The chapter, Jeff continued,
is committed to “the ideal of a university where real education is at the heart
of the mission. A university where the relationship between faculty and
students is recognized as the very essence of education. A university where the
pursuit and dissemination of knowledge are seen as inseparable.”
Seeing this relatively small
chapter battle so intently against such overwhelming odds is truly
inspirational. By staying together, faculty preserved their right to speak with
a collective voice.
Faculty often say, “I wish we
had a union, but I teach at a private university,” or, “I live in a
right-to-work state,” or, “My state ‘prohibits’ unions.” But what is a
union? It is only a group of employees who act collectively in order to have a
voice at work. You—everyone—can have a union, provided you and your colleagues
organize and act collectively. Remember, unions long predated enabling
legislation and state-sanctioned collective bargaining. Likewise, AAUP-Rider
lives and breathes, Yeshiva notwithstanding.
What does it take to have a
union? Faculty—you and your colleagues— must organize. You must collect “real
dues”; twenty dollars annually won’t do. Resources facilitate organizing:
conducting meetings; holding rallies and demonstrations; having a substantial
campus, online, and media presence; disseminating information; and employing
assistants to support such activities.
Any group of faculty can have
a union. Aim for 15 percent membership within the first year, then 20 percent,
and keep building. All the while, have chapter leaders speak out at every
opportunity, issue demands, and work on broadening the circle of active members
and leaders. Just building membership is not enough!
Organizing is a process.
Nobody can specify the exact membership threshold you must attain. But with the
support of a large majority of faculty willing to act together, the day will
come when you decisively influence events on your campus. That’s a union.

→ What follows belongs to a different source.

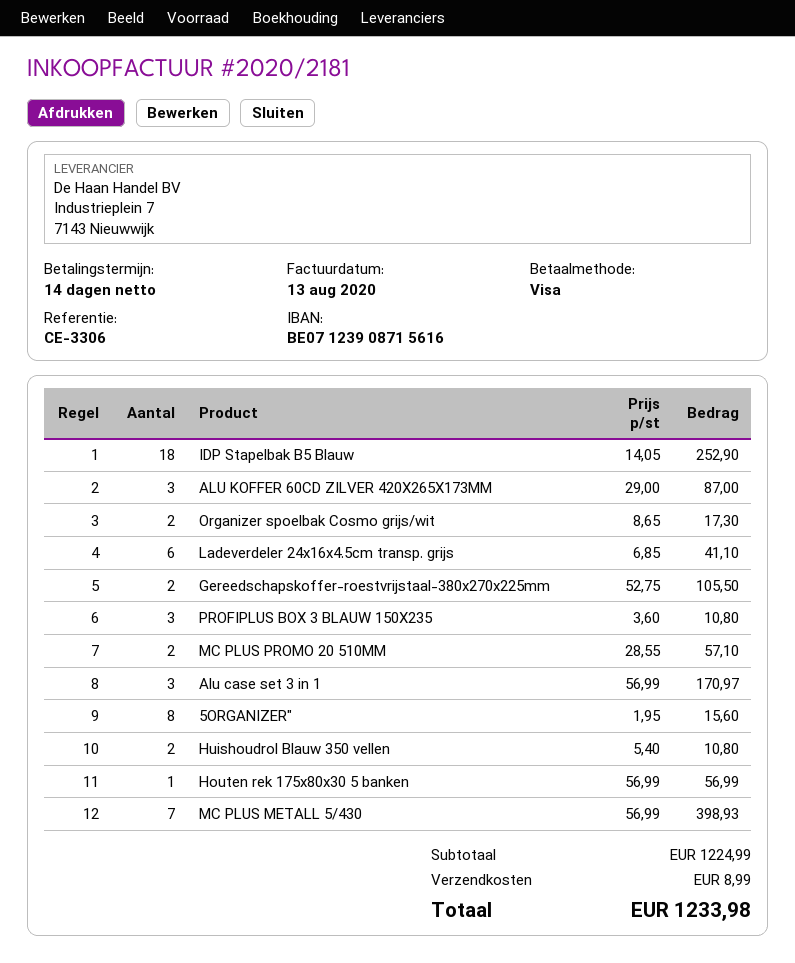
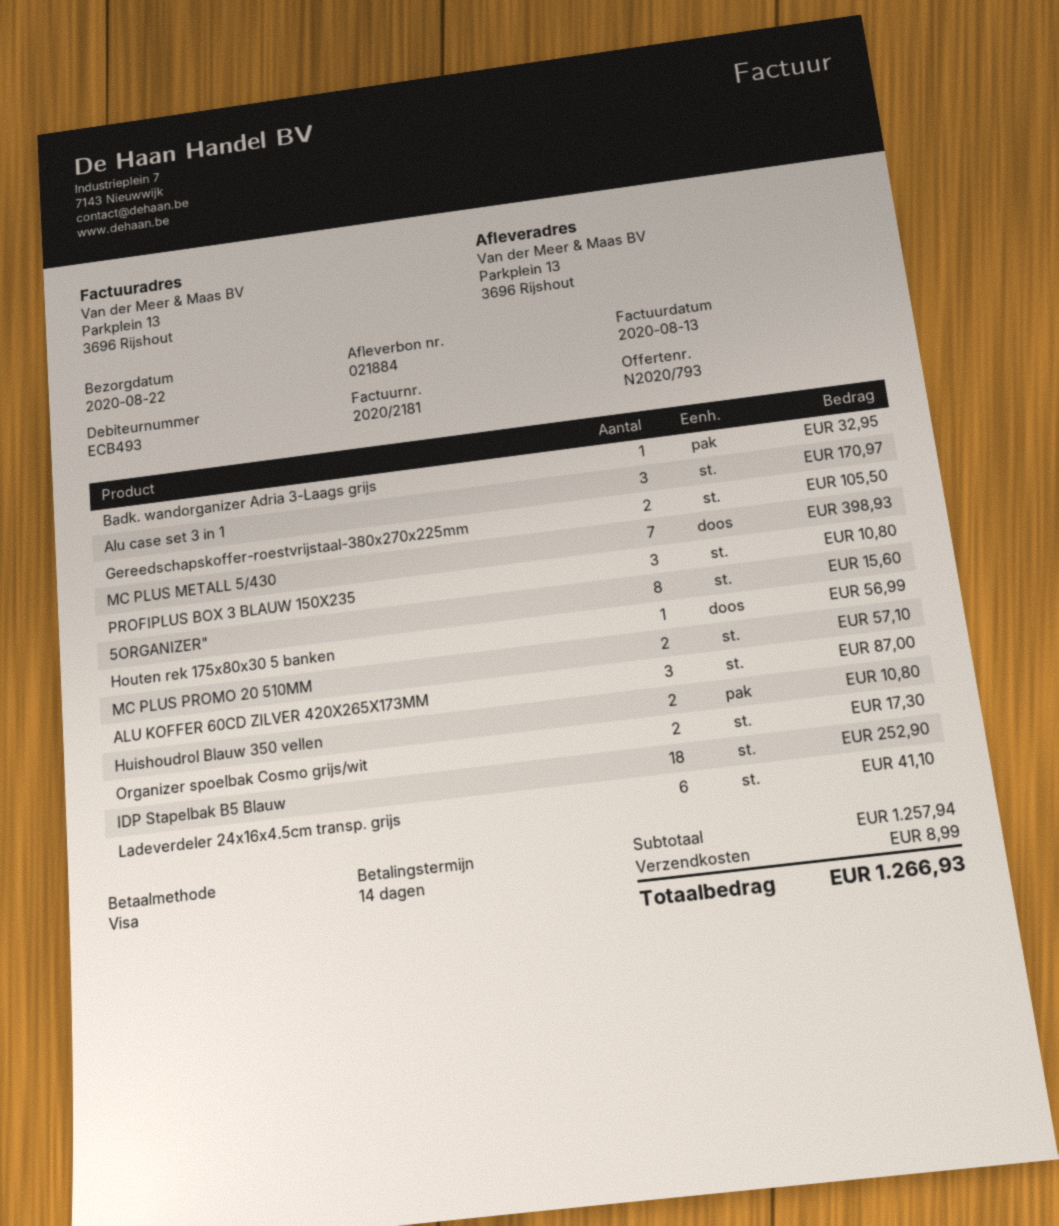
Badk. wandorganizer Adria 3-Laags grijs: none -> 1 for 32.95
subtotal: 1224.99 -> 1257.94
total: 1233.98 -> 1266.93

Faculty have immense power,
but in the absence of organizing that power is only unrealized potential.
Fruitful negotiating entails issuing demands and acting collectively to
realize that power. Of course, no group will get everything it wants. But
without organized, concerted activity, you’ll get either nothing or just what
the administration wants to give you.
The failure to exercise our
power has allowed the malignant corporatization of higher education to
metastasize. Faculty often seem reluctant to act because we worry about hurting
today’s students. But our failure to act now actually hurts generations of
students.
Frederick Douglass said it
well: “Power concedes nothing without a demand. It never did and it never will.
Find out just what any people will quietly submit to and you have found out the
exact measure of injustice and wrong which will be imposed upon them.”